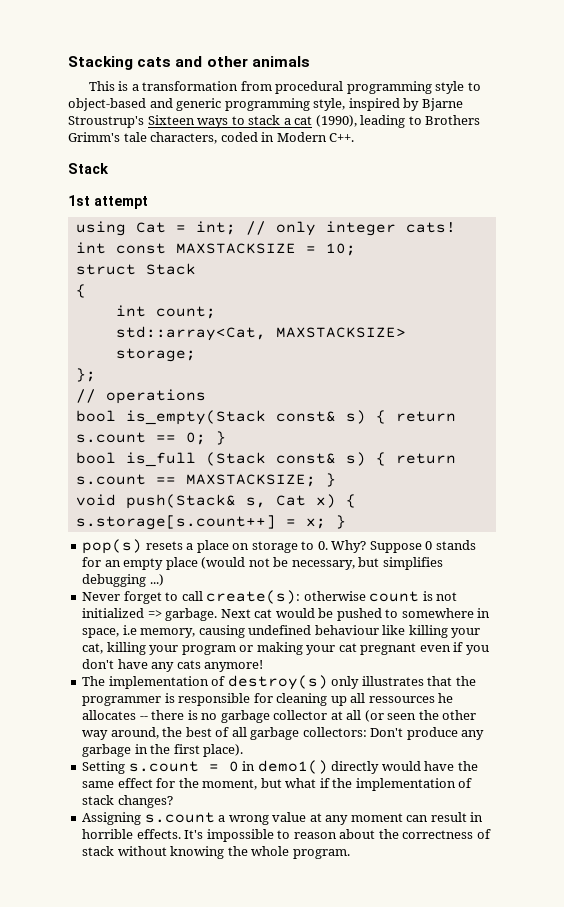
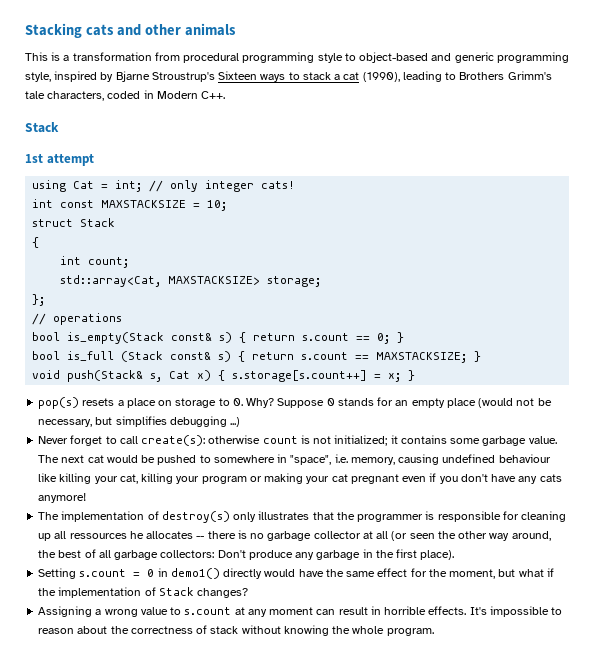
- Never forget to call create(s): otherwise count is not initialized => garbage. Next cat would be pushed to somewhere in space, i.e memory, causing undefined behaviour like killing your cat, killing your program or making your cat pregnant even if you don't have any cats anymore!
+ Never forget to call create(s): otherwise count is not initialized; it contains some garbage value. The next cat would be pushed to somewhere in "space", i.e. memory, causing undefined behaviour like killing your cat, killing your program or making your cat pregnant even if you don't have any cats anymore!
- Setting s.count = 0 in demo1() directly would have the same effect for the moment, but what if the implementation of stack changes?
+ Setting s.count = 0 in demo1() directly would have the same effect for the moment, but what if the implementation of Stack changes?
- Assigning s.count a wrong value at any moment can result in horrible effects.
+ Assigning a wrong value to s.count at any moment can result in horrible effects.

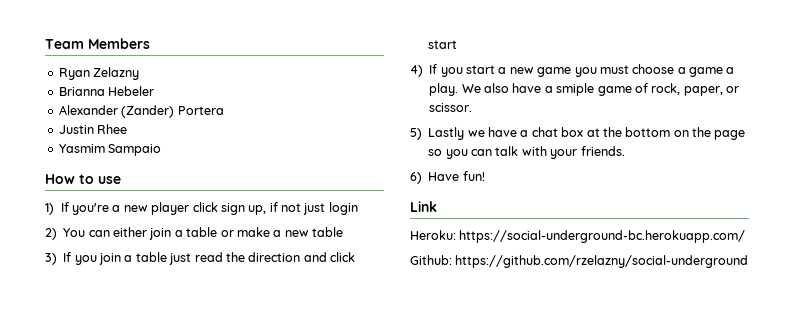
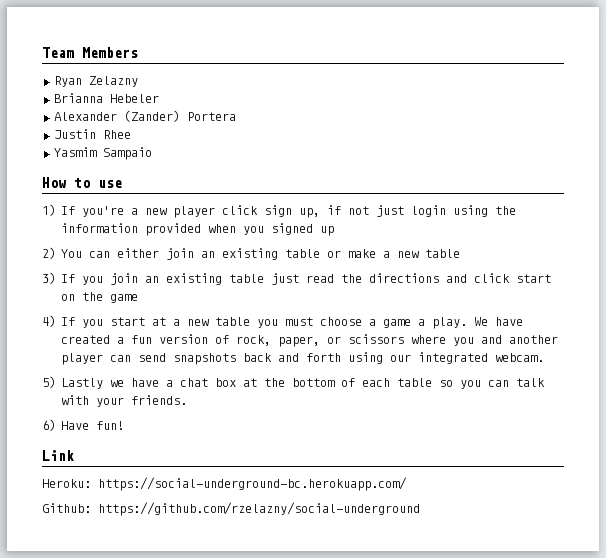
- 1) If you're a new player click sign up, if not just login
+ 1) If you're a new player click sign up, if not just login using the information provided when you signed up
- 2) You can either join a table or make a new table
+ 2) You can either join an existing table or make a new table
- 3) If you join a table just read the direction and click start
+ 3) If you join an existing table just read the directions and click start on the game
- 4) If you start a new game you must choose a game a play.
+ 4) If you start at a new table you must choose a game a play.
- We also have a smiple game of rock, paper, or scissor.
+ We have created a fun version of rock, paper, or scissors where you and another player can send snapshots back and forth using our integrated webcam.
- 5) Lastly we have a chat box at the bottom on the page so you can talk with your friends.
+ 5) Lastly we have a chat box at the bottom of each table so you can talk with your friends.

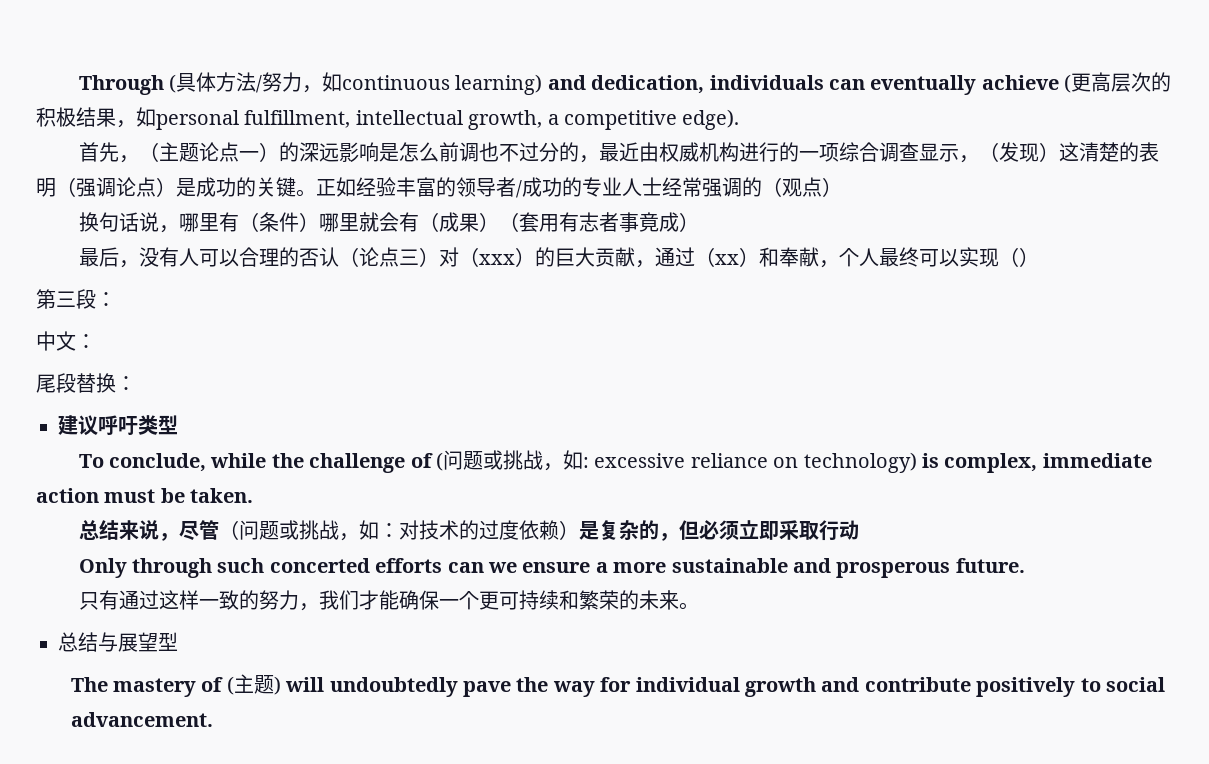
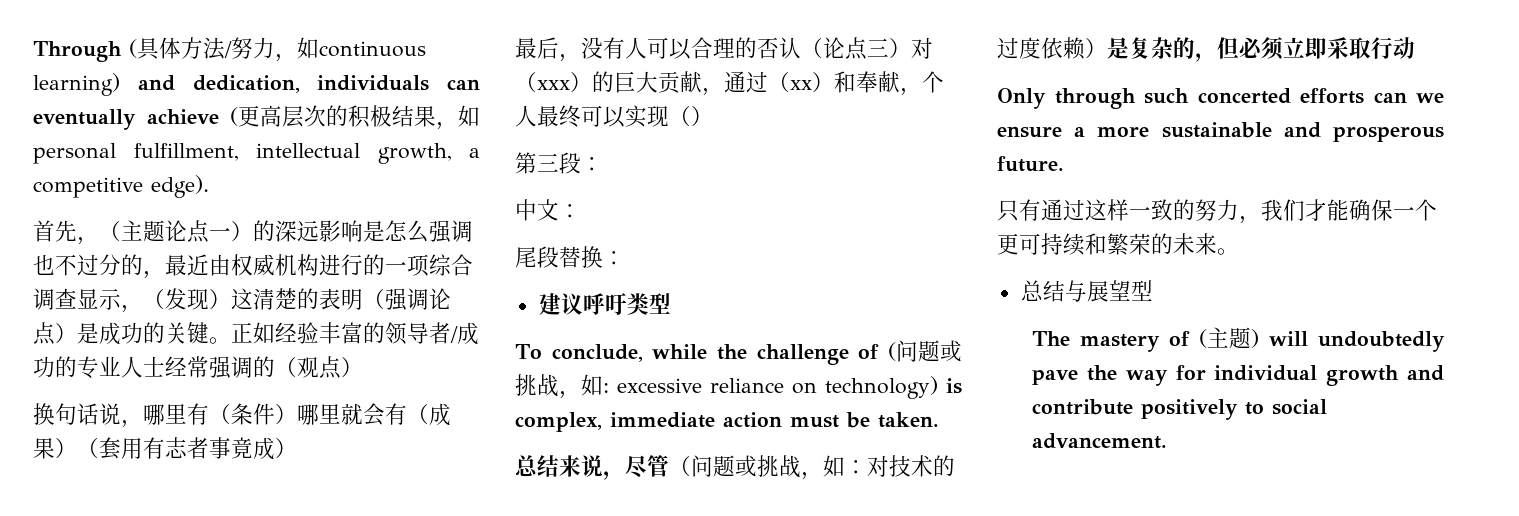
- 首先，（主题论点一）的深远影响是怎么前调也不过分的，最近由权威机构进行的一项综合调查显示，（发现）这清楚的表明（强调论点）是成功的关键。
+ 首先，（主题论点一）的深远影响是怎么强调也不过分的，最近由权威机构进行的一项综合调查显示，（发现）这清楚的表明（强调论点）是成功的关键。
--
Take the line containing "- We also have" as the first and the last line of the records as the end. Print every line in that span exactly, leaving out pictures.

**Result for this task**:
- We also have a smiple game of rock, paper, or scissor.
+ We have created a fun version of rock, paper, or scissors where you and another player can send snapshots back and forth using our integrated webcam.
- 5) Lastly we have a chat box at the bottom on the page so you can talk with your friends.
+ 5) Lastly we have a chat box at the bottom of each table so you can talk with your friends.

- 首先，（主题论点一）的深远影响是怎么前调也不过分的，最近由权威机构进行的一项综合调查显示，（发现）这清楚的表明（强调论点）是成功的关键。
+ 首先，（主题论点一）的深远影响是怎么强调也不过分的，最近由权威机构进行的一项综合调查显示，（发现）这清楚的表明（强调论点）是成功的关键。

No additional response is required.